Locating the lowest energy conformer is crucial for the accurate computation of equilibrium properties of molecular systems. This paper examines the performance of efficient low-cost methods in terms of the alignment and relative energies of their energy minima against the benchmark revDSD-PBEP86-D4/def2-TZVPP//MP2/cc-pVTZ potential energy surface. The low-cost methods considered include GFN-FF, GFN2-xTB, DFTB3, HF-3c, B97-3c, PBEh-3c, and r2SCAN-3c composite methods against a diverse test set of 20 compounds including alkanes, perfluoroalkyl molecules, peptides, open-shell radicals, and Zn(II) complexes of varying sizes. The "3c" composite methods are generally more accurate, but are at least 2-3 orders of magnitude more expensive than tight-binding methods which have energy minima that align well with the benchmark potential energy surface.
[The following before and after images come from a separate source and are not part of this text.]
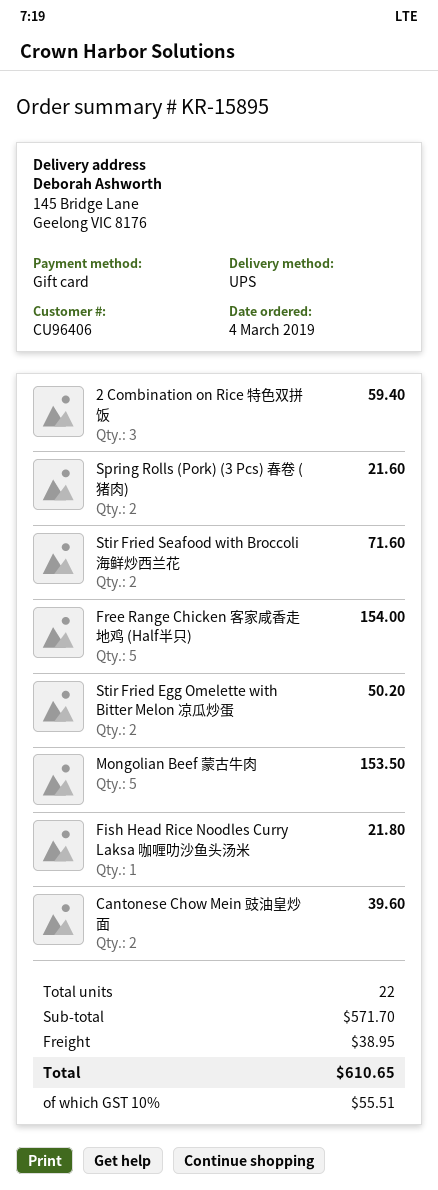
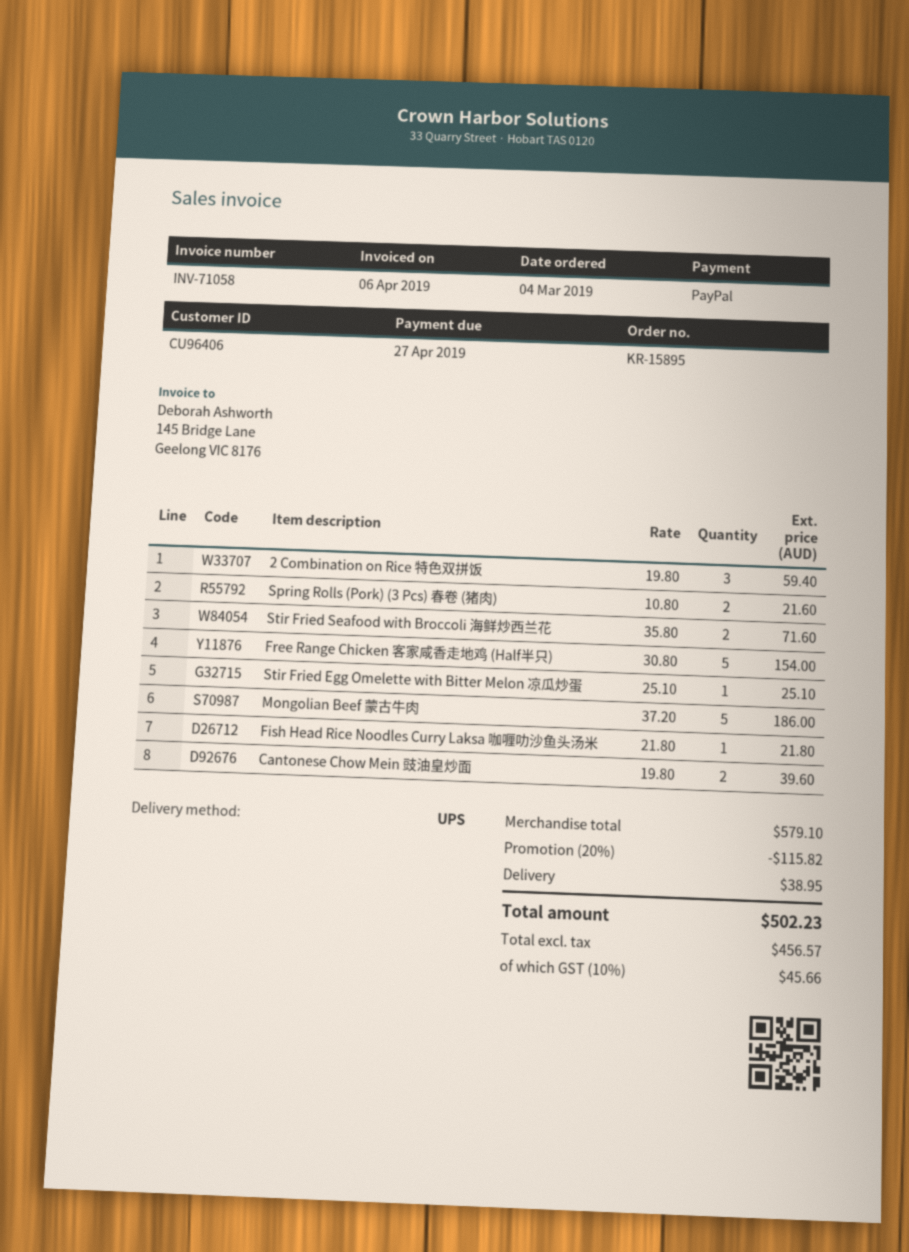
payment method: gift card -> PayPal
Stir Fried Egg Omelette with Bitter Melon 凉瓜炒蛋: 2 for 50.20 -> 1 for 25.10
Mongolian Beef 蒙古牛肉: 5 for 153.50 -> 5 for 186.00
subtotal: 571.70 -> 579.10
discount: none -> 20% = 115.82
tax: 10% = 55.51 -> 10% = 45.66
total: 610.65 -> 502.23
The findings of this paper were further exploited to introduce a simple strategy involving Grimme's CENSO energy-sorting algorithm that resulted in up to an order of magnitude reduction in computational time for locating the lowest energy conformer on the revDSD-PBEP86-D4/def2-TZVPP//MP2/cc-pVTZ surface.

High-Level Quantum Chemical Prediction of C-F Bond Dissociation Energies of Perfluoroalkyl Substances.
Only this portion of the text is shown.